APEX Pipeline Proj 2 Instructions

User Manual: Pdf

Open the PDF directly: View PDF .
Page Count: 2

CS 520 - Fall 2016 - Ghose

Project 2: Full Version

3 to 4 students to a project team

Due: Monday, December 12

This is a preliminary specification to get you started. Further details will follow.

For Project 2, you need to extend the simulator that you have developed for Project 1 with a renaming

mechanism that uses a unified register file, a centralized IQ and a ROB. There is no LSQ.

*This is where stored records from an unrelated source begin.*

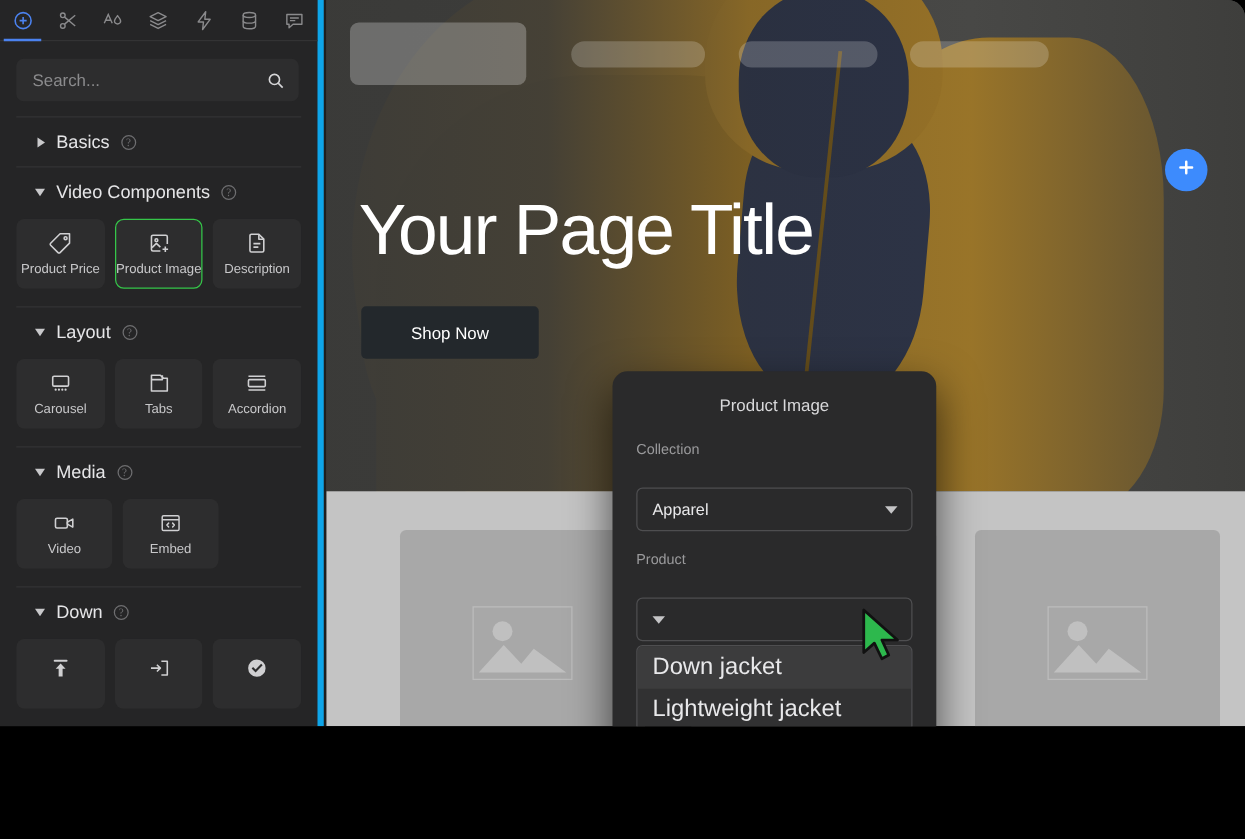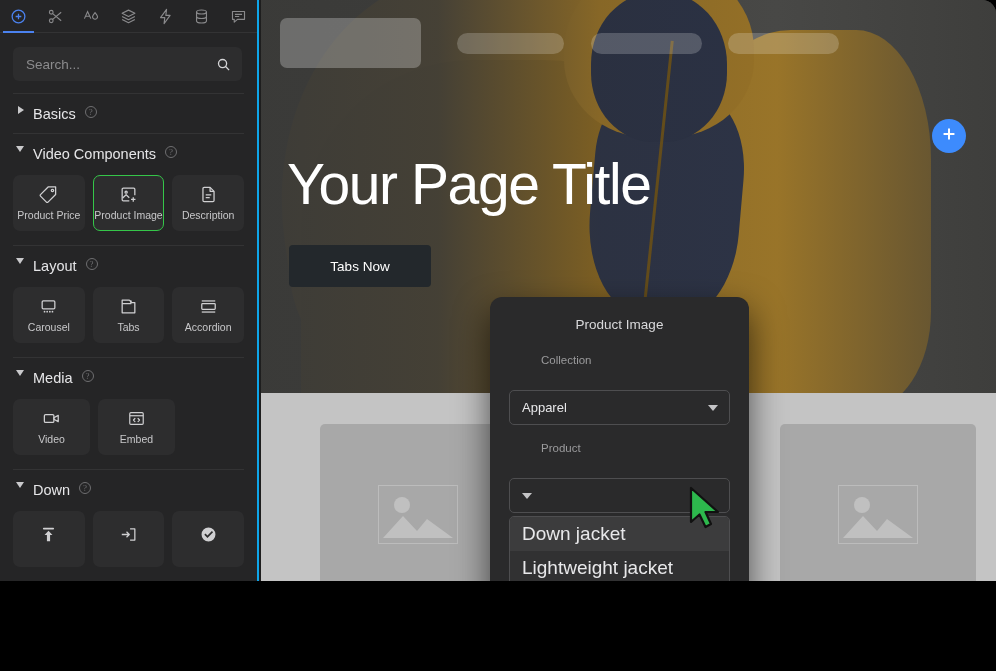"Search..." #sidebar { border-right: 2px solid #0ea5e9 -> 5px solid #0ea5e9 }
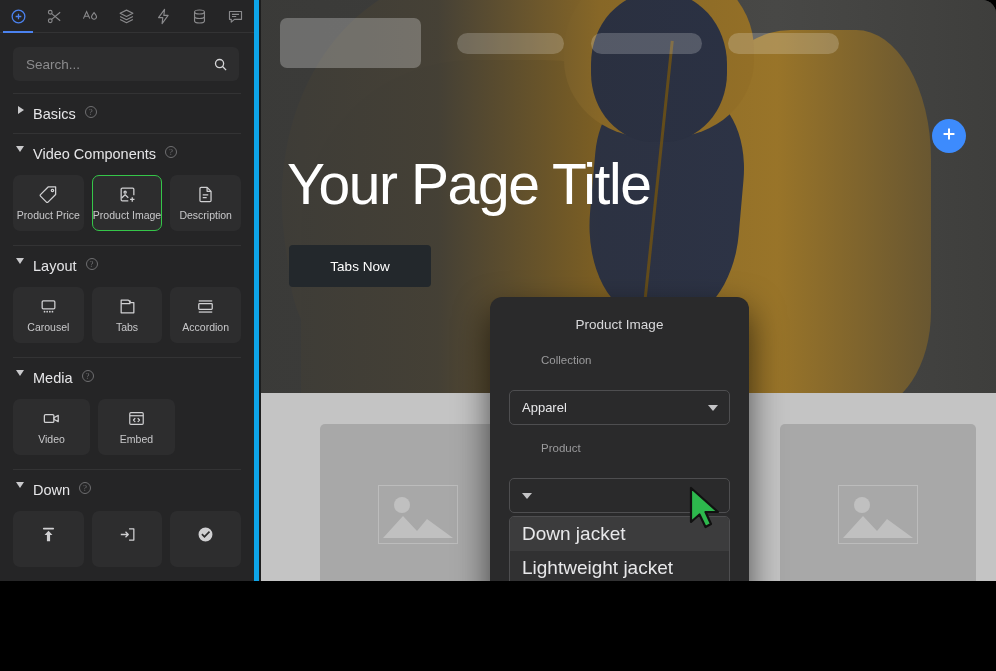"Basics" .group-head { align-items: none -> center; padding: 12px 13px 11px 16px -> 12px 13px 11px 28px }
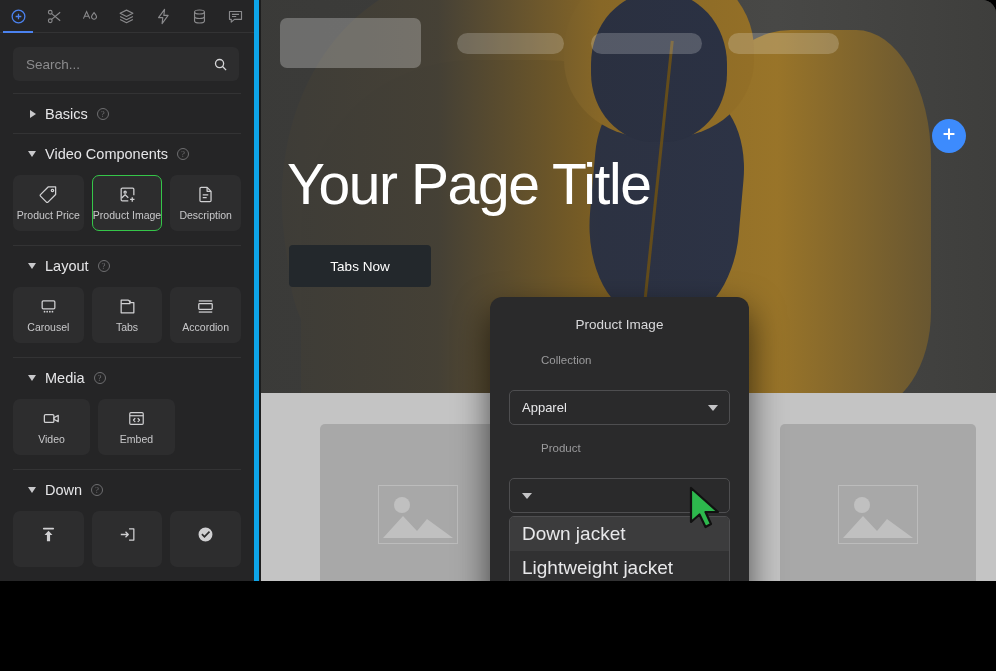"Tabs Now" div.shop-btn { text: Tabs -> Shop }
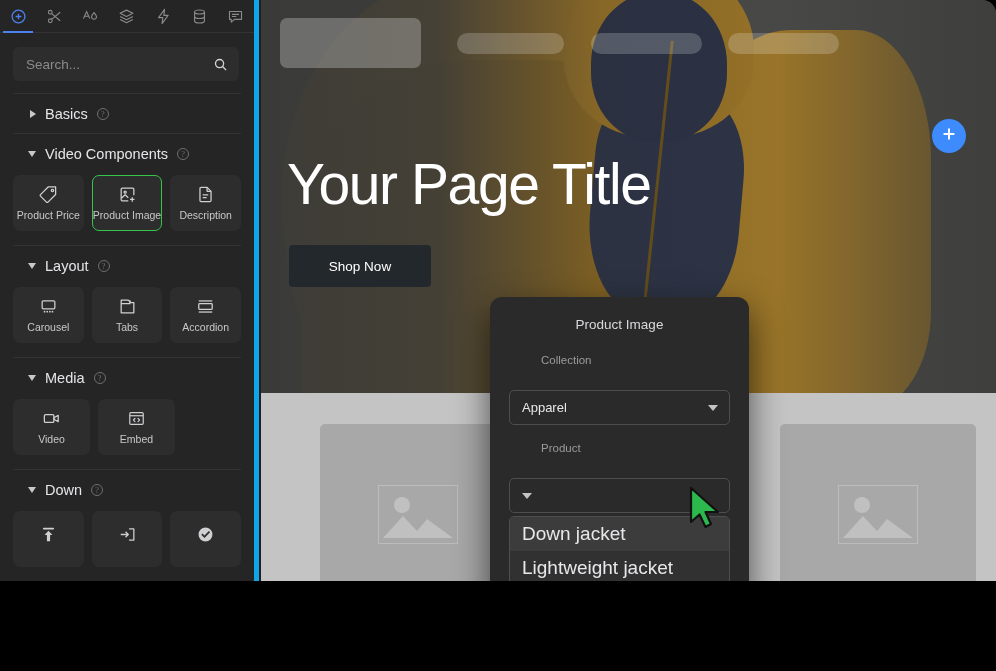"Collection" .m-label { margin-left: 32px -> none }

You can implement the IQ in any way within the simulator as long as wakeups and selection are

implemented correctly. The wakeup signal for a function unit is generated one cycle before the

function unit completes to support back-to-back execution. Ties for selection of a specific function unit

are broken using a FIFO policy that selects the instruction dispatched earlier. You can implement the FIFO

by adding an IQ entry field that holds the cycle in which the instruction was dispatched. Speculative

execution is not supported.

The following function units are used and all function units, excepting the branch FU, has a writeback stage

with a one cycle latency:

 A two-stage pipelined integer ALU (two stages, one cycle per stage) implementing all arithmetic

instructions excepting a multiply. This function unit also implements the MOVC instruction by adding

an implicit zero value to the literal in MOVC and writing it to the destination.

 A non-pipelined multiplication unit with a latency of 4 cycles that implements the multiply operation.

 A single cycle branch FU that computes the target address and decides whether to branch or not. This

function unit also implements the JUMP and BAL instruction.

 A two-stage pipelined LSFU (one cycle per stage) implementing the LOAD and STORE instructions.

LSFU generates memory address (stage 1 of LSFU), performs TLB lookup (LSFU 2nd stage) and then

accesses cache when LOAD or STORE is at the head of the ROB. Assume Cache access performed

by LSFU retrieves data in one cycle. There is no bypassing of earlier STORES by a later LOAD. When

a LOAD completes, the result is written to the destination via the associated WB stage.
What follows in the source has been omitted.